Raman was succeeded by Debendra Mohan Bose as the Palit Professor in 1932. In 1933, Raman left IACS to join Indian Institute of Science in Bangalore as its first Indian director.[23] Other investigations carried out by Raman were experimental and theoretical studies on the diffraction of light by acoustic waves of ultrasonic and hypersonic frequencies (published 1934–1942), and those on the effects produced by X-rays on infrared vibrations in crystals exposed to ordinary light.

He also started the company called Travancore Chemical and Manufacturing Co. Ltd. (now known as TCM Limited) which manufactured potassium chlorate for the match industry[24] in 1943 along with Dr. Krishnamurthy. The Company subsequently established four factories in Southern India. In 1947, he was appointed as the first National Professor by the new government of Independent India.[25]

In 1948, Raman, through studying the spectroscopic behaviour of crystals, approached in a new manner fundamental problems of crystal dynamics. He dealt with the structure and properties of diamond, the structure and optical behaviour of numerous iridescent substances (labradorite, pearly feldspar, agate, opal, and pearls). Among his other interests were the optics of colloids, electrical and magnetic anisotropy, and the physiology of human vision.

Raman retired from the Indian Institute of Science in 1948 and established the Raman Research Institute in Bangalore, Karnataka, a year later. He served as its director and remained active there until his death in 1970, in Bangalore, at the age of 82.

Personal life

He was married on 6 May 1907 to Lokasundari Ammal (1892–1980).[26] They had two sons, Chandrashekhar and radio-astronomer Radhakrishnan.

Raman was the paternal uncle of Subrahmanyan Chandrasekhar, who later won the Nobel Prize in Physics (1983) for his discovery of the Chandrasekhar limit in 1931 and for his subsequent work on the nuclear reactions necessary for stellar evolution.[27]

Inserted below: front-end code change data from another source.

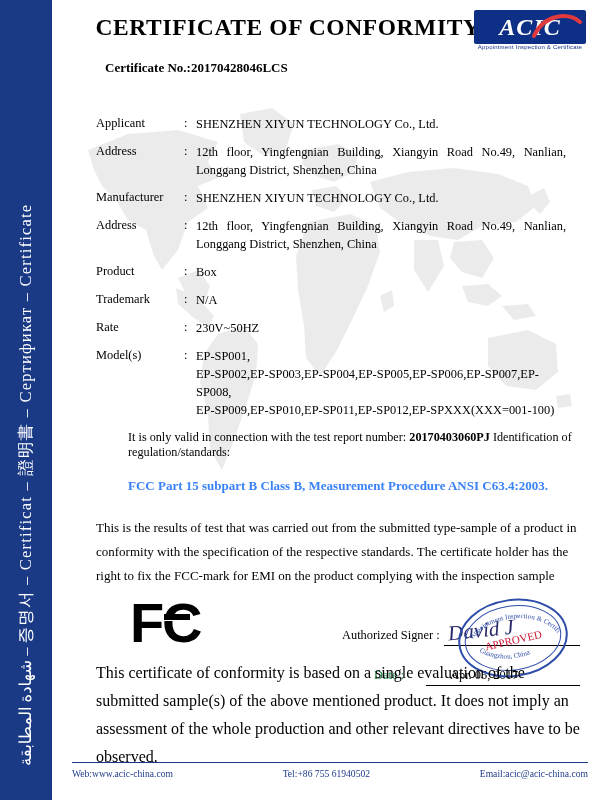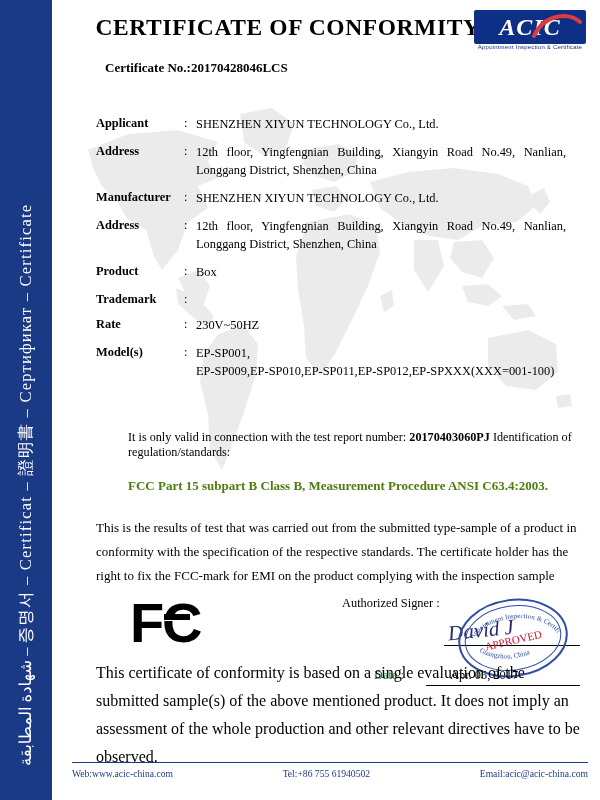--- a/index.html
+++ b/index.html
@@ -150,21 +150,21 @@
     font-size: 12.4px;
     color: #000;
   }
   .row {
     display: flex;
     align-items: flex-start;
     margin-bottom: 10px;
   }
   .row .lbl {
     width: 88px;
-    font-weight: bold;
+    font-weight: normal;
     flex: 0 0 88px;
   }
   .row .col {
     width: 12px;
     flex: 0 0 12px;
   }
   .row .val {
     flex: 1 1 auto;
     text-align: justify;
     line-height: 1.45;
@@ -182,21 +182,21 @@
   .valid-line b { font-weight: bold; }
 
   .standard-line {
     position: absolute;
     left: 44px;
     top: 478px;
     width: 484px;
     text-align: center;
     font-size: 13px;
     font-weight: bold;
-    color: #4d7c0f;
+    color: #3b82f6;
   }
 
   .para1 {
     position: absolute;
     left: 44px;
     top: 516px;
     width: 484px;
     font-size: 13px;
     line-height: 1.85;
     color: #000;
@@ -207,21 +207,21 @@
     position: absolute;
     left: 78px;
     top: 594px;
     width: 96px;
     height: 60px;
   }
 
   .signer-line {
     position: absolute;
     left: 290px;
-    top: 596px;
+    top: 628px;
     font-size: 12.4px;
     color: #000;
   }
   .signer-rule {
     position: absolute;
     left: 392px;
     top: 645px;
     width: 136px;
     border-bottom: 1px solid #000;
   }
@@ -385,33 +385,35 @@
 
       <div class="row">
         <div class="lbl">Product</div>
         <div class="col">:</div>
         <div class="val">Box</div>
       </div>
 
       <div class="row">
         <div class="lbl">Trademark</div>
         <div class="col">:</div>
+        <div class="val">N/A</div>
       </div>
 
       <div class="row">
         <div class="lbl">Rate</div>
         <div class="col">:</div>
         <div class="val">230V~50HZ</div>
       </div>
 
       <div class="row">
         <div class="lbl">Model(s)</div>
         <div class="col">:</div>
         <div class="val">
           <div>EP-SP001,</div>
+          <div>EP-SP002,EP-SP003,EP-SP004,EP-SP005,EP-SP006,EP-SP007,EP-SP008,</div>
           <div>EP-SP009,EP-SP010,EP-SP011,EP-SP012,EP-SPXXX(XXX=001-100)</div>
         </div>
       </div>
 
     </div>
 
     <div class="valid-line">
       <span>It is only valid in connection with the test report number: </span><b>20170403060PJ</b><span> Identification of regulation/standards:</span>
     </div>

Throughout his life, Raman developed an extensive personal collection of stones, minerals, and materials with interesting light-scattering properties, which he obtained from his world travels and as gifts.[28] He often carried a small, handheld spectroscope to study specimens.[29] These are on display at the Raman Research Institute, where he worked and taught.

Controversies

The Nobel Prize

In the past, several questions were raised about Raman not sharing the Prize with the Russian scientists G.S. Landsberg and L.I. Mandelstam, who had observed the same effect in the case of crystals. According to the Physics Nobel Committee: (1) The Russians did not come to an independent interpretation of their discovery as they cited Raman's article. (2) They observed the effect only in crystals, whereas Raman and K.S. Krishnan in solids, liquids and gases. With that, he proved the universal nature of the effect. (3) The uncertainties concerning the explanation of the intensity of Raman- and Infrared lines in the spectra could be explained during the last year. (4) The Raman method has been applied with great success in different fields of molecular physics. (5) The Raman effect has effectively helped to check the actual problems of the symmetry – properties of molecules thus the problems concerning the nuclear-spin in the atomic physics." The Nobel Committee proposed Raman's name to the Swedish National Academy of Sciences, Stockholm, for the Nobel Prize for the year 1930.[30]

Lattice dynamics

"At the end of the 1930s and the beginning of the 1940s, scientists observed diffuse spots in X-ray Laue photographs that were difficult to explain theoretically. Already at this stage, Chandrasekhara Venkata Raman suggested a theory of his own and criticised alternative solutions that were largely based on thermal theories proposed by Max Born and Peter Debye. This led to a conflict between Born and Raman. In this dispute, Born received support from the British crystallographer Kathleen Lonsdale.[31] The dispute between Raman and Born involved scientific as well as social elements. Whereas Raman's support came mainly from his own experiments and from his colleagues in Bangalore, Born used his social and professional network to enlist scientists as allies for his cause. Although initially, in the early 1940s, Born's theory was not generally accepted even in England, he eventually succeeded in marginalising the rival theory of Raman. The controversy has often been dealt with by physicists and historians of science, who, however, have too often relied on Born's autobiographical work. As has been shown, parts of this work, especially as it relates to Born's Indian visit and his contact with Raman, need careful and critical reading. In particular, the issue of Raman's resignation from the directorship of the IISc had nothing to do with Born's stay in India, such as indicated in his autobiography."[32] Up to some extent, this controversy led to the fact that Max Born had to wait for the Nobel Prize.[33]

Achievements

During a voyage to Europe in 1921, Raman noticed the blue colour of glaciers and the Mediterranean sea. He was motivated to discover the reason for the navy blue colour. Raman carried out experiments regarding the scattering of light by water and transparent blocks of ice which explained the phenomenon.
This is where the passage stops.